#### Exercise goal:
Working from the records below, repeat exactly the lines starting at the line that contains "complete in March" and ending at the line that contains "credit (issuing bank).", inclusive.

#### Working data:

Start of Block

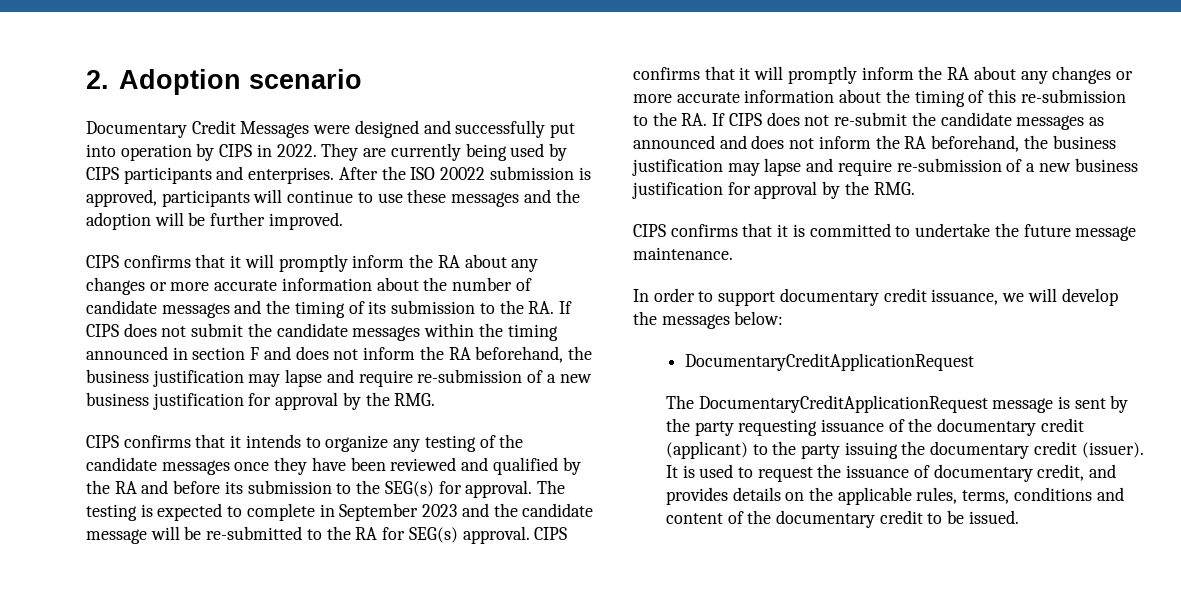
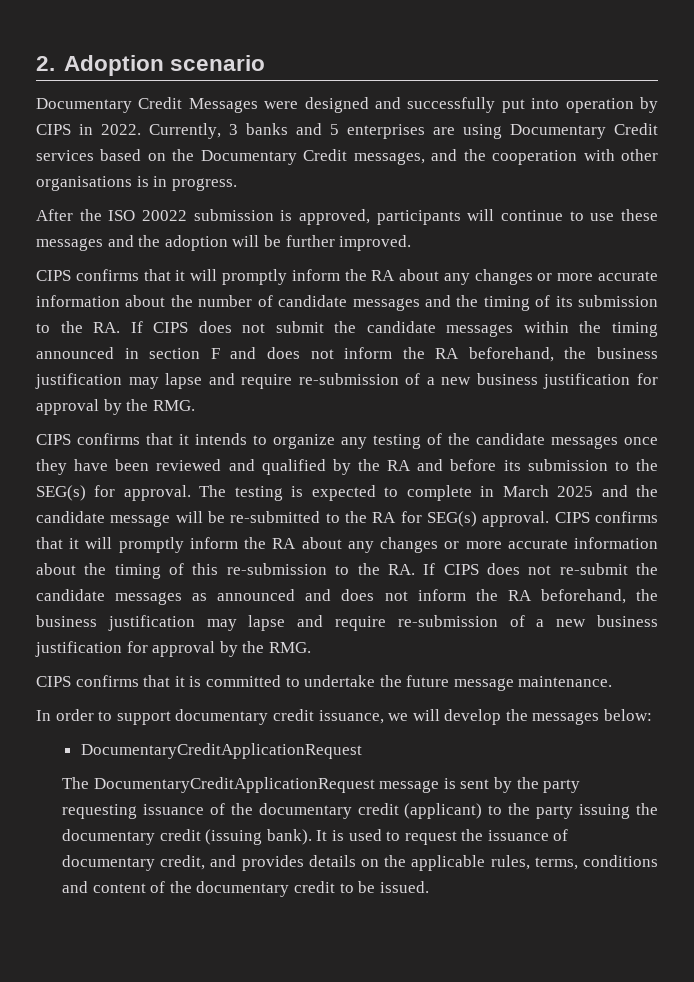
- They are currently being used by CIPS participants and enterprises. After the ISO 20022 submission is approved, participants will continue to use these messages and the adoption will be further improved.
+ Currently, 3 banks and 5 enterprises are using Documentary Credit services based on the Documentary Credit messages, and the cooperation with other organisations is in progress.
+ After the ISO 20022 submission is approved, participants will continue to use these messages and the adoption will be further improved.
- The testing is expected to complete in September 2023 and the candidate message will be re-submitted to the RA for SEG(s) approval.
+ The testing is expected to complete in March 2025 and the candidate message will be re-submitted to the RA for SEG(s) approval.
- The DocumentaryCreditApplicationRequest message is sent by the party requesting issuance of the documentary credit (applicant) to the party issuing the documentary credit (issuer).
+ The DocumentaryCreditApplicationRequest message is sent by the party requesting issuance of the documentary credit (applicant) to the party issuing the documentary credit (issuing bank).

End of Block
Start of Block

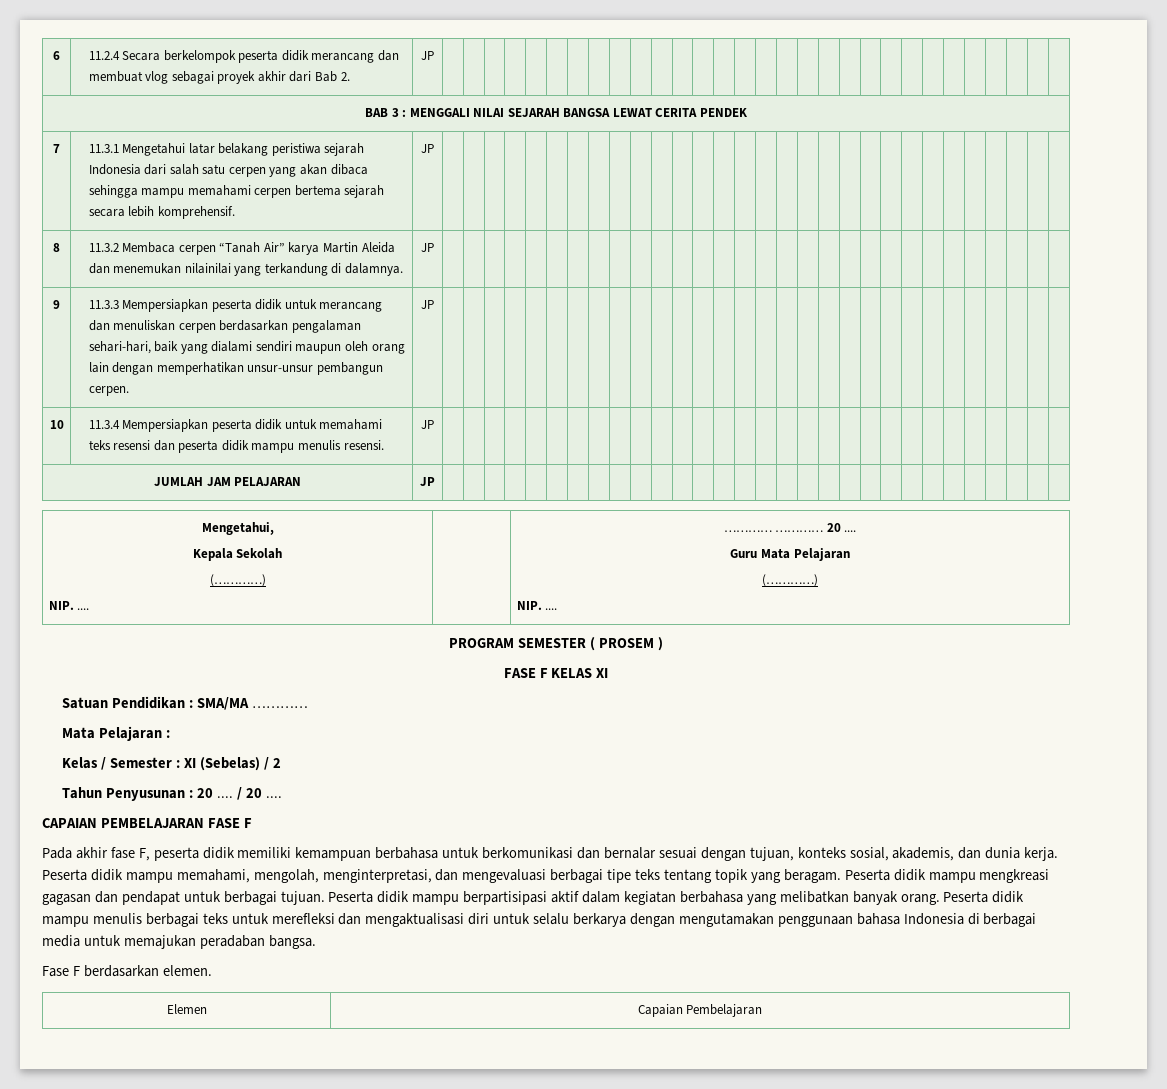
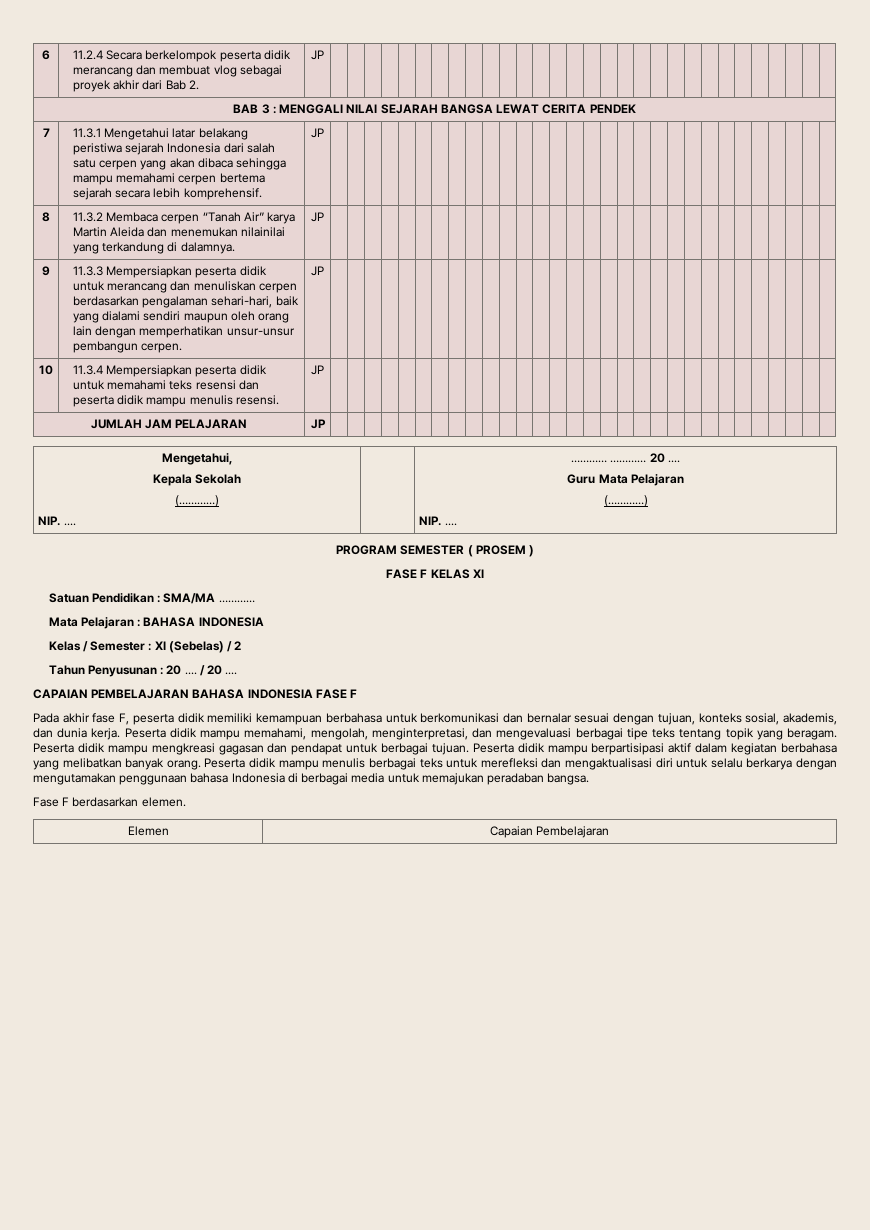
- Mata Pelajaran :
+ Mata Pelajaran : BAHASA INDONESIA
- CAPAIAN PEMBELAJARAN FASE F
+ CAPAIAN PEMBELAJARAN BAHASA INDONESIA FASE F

End of Block

#### Solution:
+ The testing is expected to complete in March 2025 and the candidate message will be re-submitted to the RA for SEG(s) approval.
- The DocumentaryCreditApplicationRequest message is sent by the party requesting issuance of the documentary credit (applicant) to the party issuing the documentary credit (issuer).
+ The DocumentaryCreditApplicationRequest message is sent by the party requesting issuance of the documentary credit (applicant) to the party issuing the documentary credit (issuing bank).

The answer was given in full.